Wyświetl Pojedyńczy Post
Stary 05-07-2007, 16:48   #9
Revan
Banned
 
Reputacja: 1 Revan wkrótce będzie znanyRevan wkrótce będzie znanyRevan wkrótce będzie znanyRevan wkrótce będzie znanyRevan wkrótce będzie znanyRevan wkrótce będzie znanyRevan wkrótce będzie znanyRevan wkrótce będzie znanyRevan wkrótce będzie znanyRevan wkrótce będzie znanyRevan wkrótce będzie znany
- Dobrze. – odparł. – Bardzo dobrze. Zrozumcie, gdyby to było pierwsze lepsze wykroczenie, dawno byśmy się tym zajęli, jednak to zadanie wymaga dyskrecji. Otóż od pewnego czasu do miasta ściąga coraz więcej szumowin, rozbójników, czy innych typów spod ciemnej gwiazdy. W przeciągu ostatniego tygodnia było kilka morderstw i burd w dzielnicy slumsów. Sądzę, że w mieście ma mieć miejsce jakiś zlot, czy coś takiego. W dodatku lepiej nie wychylać się poza miasto, tam jest jeszcze gorzej, a sam książę Uberwaldu podwoił swoją eskortę. Strażnicy nie mogą sobie z tym poradzić. Co dziwniejsze, z różnych rejonów Stritlandu dochodzą nas słuchy o działalności nieznanych nam kultów, więc na głowie mamy także łowców czarownic.Wierzcie mi, spotkanie z nimi nie należy do najprzyjemniejszych. Sądzę, że to jest jednak czubek góry lodowej… musicie nam pomóc, proszę wam w imieniu miasta. – powiedział to wszystko z poważną miną. Widać, że nie blefował.

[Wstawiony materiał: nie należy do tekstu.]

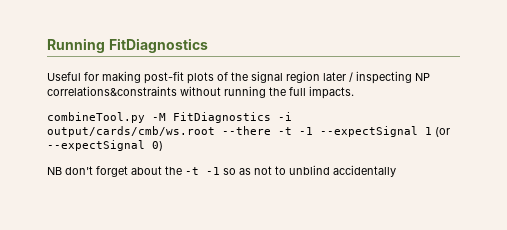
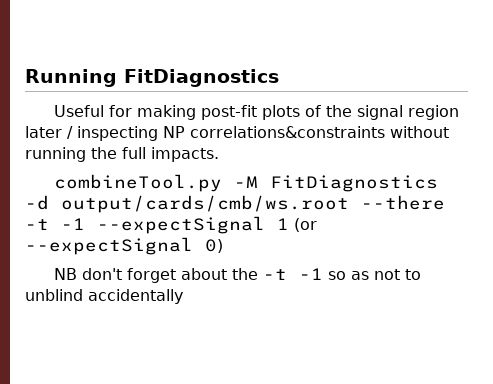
- combineTool.py -M FitDiagnostics -i output/cards/cmb/ws.root --there -t -1 --expectSignal 1 (or --expectSignal 0)
+ combineTool.py -M FitDiagnostics -d output/cards/cmb/ws.root --there -t -1 --expectSignal 1 (or --expectSignal 0)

- Zapłata… - spojrzał wymownie na strażnika dróg. – To trochę nie na miejscu, że przedstawiciel prawa wspomina o tym. – uśmiechnął się krzepiąco. – Miasto wynagrodzi wam wszystko, jednak nie zawiedźcie mnie. – wstał z krzesła, odsunął je tam skąd je wziął.
- Co do rozmowy… nie znacie mnie i nie wiecie kim jestem. Sporo osób mnie śledzi, także samo przyjście tutaj było ryzykowne. – wyjął coś zza pasa. – Miejcie oczy szeroko otwarte, was też mogą śledzić. Tutaj macie pieniądze na ewentualne wydatki, a teraz… muszę wracać, niech Randal nad wami czuwa.

Pozdrawiając was tymi słowami, oddalił się w kierunku wyjścia, wkładając kaptur na głowę. W mieszku było coś około 50 złotych koron.